Sehingga tidak ada celah pelanggaran terhadap aset wakaf dan akad wakaf itu sendiri. Semua pihak pun akan merasa aman dan nyaman, sehingga tidak menimbulkan gesekan atau permasalahan yang mengganggu pemanfaatan dan pemberdayaan wakaf.
Keempat, dalam melakukan transformasi wakaf produktif adalah dengan digitalisasi. Digitalisasi wakaf sangat penting untuk mempermudah dan mempercepat para pewakaf (wakif) dalam menyalurkan harta wakafnya.
Bank Indonesia dalam mendukung digitalisasi wakaf dengan mengembangkan Quick Response Code Indonesian Standard (QRIS) yang merupakan salah satu sistem pembayaran digital yang dapat digunakan para pewakaf untuk menyalurkan harta wakafnya secara mudah.
Wakaf hanya akan punya manfaat bila dikelola dengan baik dan produktif.

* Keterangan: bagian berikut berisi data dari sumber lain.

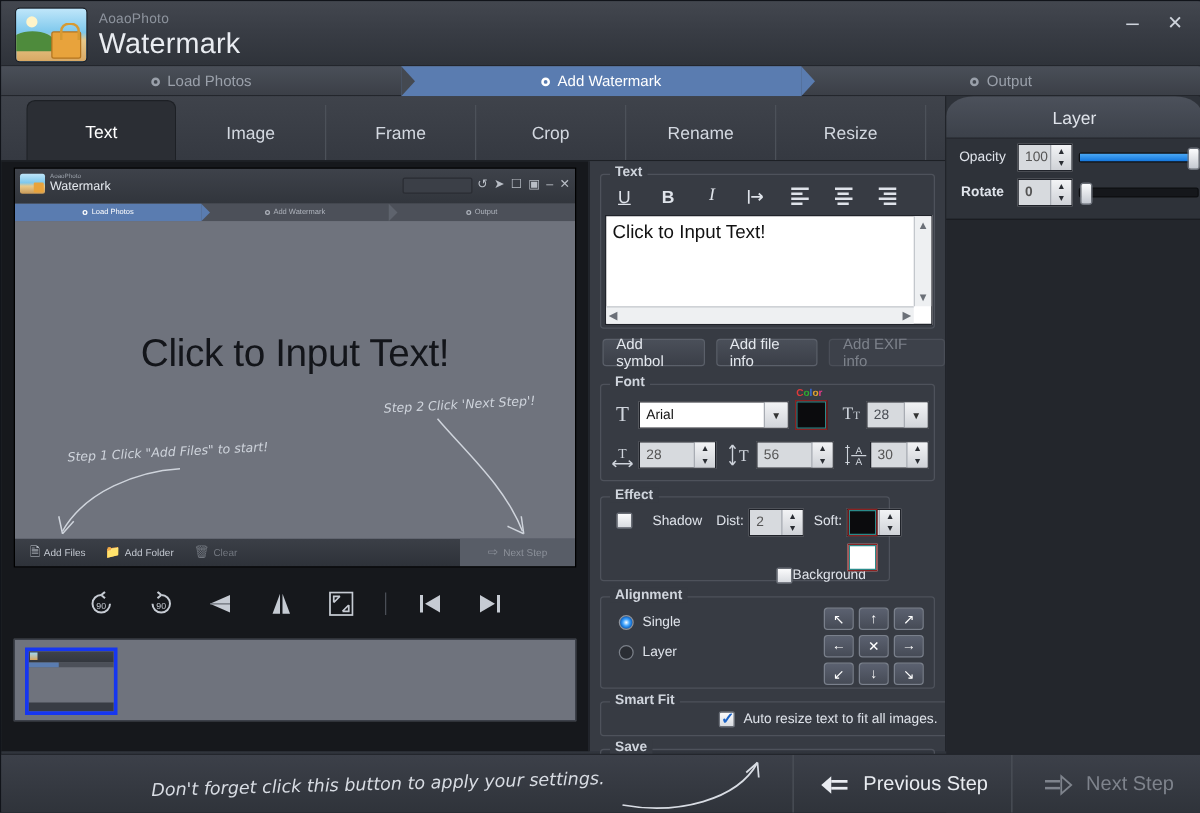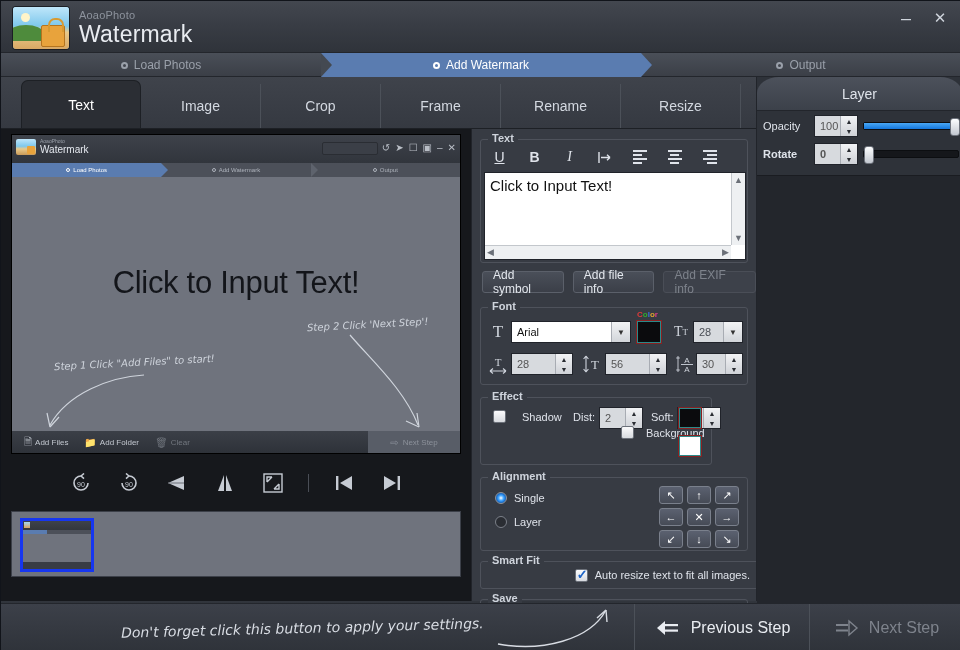--- a/index.html
+++ b/index.html
@@ -300,21 +300,21 @@
   }
   .layer-head {
     position: absolute; left: 0; top: 0; width: 205px; height: 34px;
     background: linear-gradient(#4c515b, #3c414a);
     border-radius: 22px 22px 0 0 / 16px 16px 0 0;
     display: flex; align-items: center; justify-content: center;
     font-size: 14px; color: #dfe3ea; border-bottom: 1px solid #22252b;
   }
   .layer-ctrls { position: absolute; left: 0; top: 38px; width: 205px; height: 56px; }
   .lrow { position: absolute; left: 6px; height: 22px; display: flex; align-items: center; gap: 5px; }
-  .lrow .name { font-size: 11px; color: #dfe3ea; width: 46px; text-align: left; }
+  .lrow .name { font-size: 11px; color: #dfe3ea; width: 46px; text-align: center; }
   .slider { position: relative; height: 8px; border-radius: 2px; background: #15171b; border: 1px solid #0c0e11; }
   .slider .fill { position: absolute; left: 0; top: 0; bottom: 0; background: linear-gradient(#4aa8f5,#1477dd); }
   .slider .knob {
     position: absolute; top: -5px; width: 10px; height: 18px; border-radius: 3px;
     background: linear-gradient(#fcfdfe,#c3c8d0); border: 1px solid #6e737c; cursor: pointer;
   }
   .layer-list {
     position: absolute; left: 0; top: 98px; width: 205px; height: 478px;
     background: #23262c; border-top: 1px solid #1a1c21;
   }
@@ -379,22 +379,22 @@
     </div>
     <div class="step s3">
       <span class="dot"></span>
       <span>Output</span>
     </div>
   </div>
 
   <div class="tabstrip">
     <div class="tab active">Text</div>
     <div class="tab">Image</div>
+    <div class="tab">Frame</div>
     <div class="tab">Crop</div>
-    <div class="tab">Frame</div>
     <div class="tab">Rename</div>
     <div class="tab">Resize</div>
   </div>
 
   <div class="leftpane">
 
     <div class="preview-wrap">
       <div class="mini">
         <div class="mini-title">
           <div class="mini-logo"></div>
@@ -653,21 +653,21 @@
       <span class="lbl" style="position:absolute;left:170px;top:13px">Soft:</span>
       <div class="spin" style="position:absolute;left:196px;top:9px;width:44px;">
         <span>2</span>
         <span class="btns">
             <i>▲</i>
             <i>▼</i>
           </span>
       </div>
       <div class="swatch" style="position:absolute;right:9px;top:9px;width:24px;height:22px;background:#0b0b0d;border:1px solid #8a2020;box-shadow:inset 0 0 0 1px #2a8a8a"></div>
 
-      <div style="position:absolute;left:140px;top:28px;display:flex;align-items:center;gap:12px">
+      <div style="position:absolute;left:140px;top:56px;display:flex;align-items:flex-start;gap:0">
         <span class="chk"></span>
         <span class="lbl">Background</span>
       </div>
       <div class="swatch" style="position:absolute;right:9px;top:37px;width:24px;height:22px;background:#ffffff;border:1px solid #8a2020;box-shadow:inset 0 0 0 1px #2a8a8a"></div>
     </div>
 
     <div class="grp g-align">
       <div class="grp-title">Alignment</div>
       <div style="position:absolute;left:14px;top:14px;display:flex;align-items:center;gap:7px">
         <span class="radio on"></span>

Ia mesti dikelola dengan profesional sehingga punya dampak positif. Wakaf sendiri bertujuan untuk memberikan manfaat atau faedah harta yang diwakafkan kepada orang yang berhak dan dipergunakan sesuai dengan ajaran syariah Islam.
Hal ini sesuai dengan fungsi wakaf yang disebutkan pasal 5 Undang-undang Nomor 41 tahun 2004 tentang Wakaf yang menyatakan wakaf berfungsi untuk mewujudkan potensi dan manfaat ekonomis harta benda wakaf untuk kepentingan ibadah dan untuk memajukan kesejahteraan umum.
Bila wakaf dikelola dengan baik dan secara transformatif maka ia benar-benar punya dampak berarti bagi kemajuan ummat dan bangsa. Ingat, wakaf yang diamanahkan oleh wakif kepada nazir (baik perorangan maupun organisasi dan badan hukum) seperti yang disebutkan pada Pasal 9 UU Nomor 41 tahun 2004, tidak bisa diklaim sebagai milik pribadi atau digunakan untuk kepentingan pribadi. Jadi, sangat jelas dan tegas bahwa walaupun nazirnya perorangan, wakaf tetap diperuntukkan untuk kepentingan dan kemaslahatan ummat, bukan untuk kekayaan pribadi atau orang perorang.
Hal ini perlu diingatkan bagi siapapun, agar jangan sampai melawan syari’at dengan alasan yang mengada-ada. Sebab bila melanggar maka dampaknya bukan saja diperoleh di dunia (konflik sosial, pidana, dan penjara) tapi juga di akhirat (neraka). (*)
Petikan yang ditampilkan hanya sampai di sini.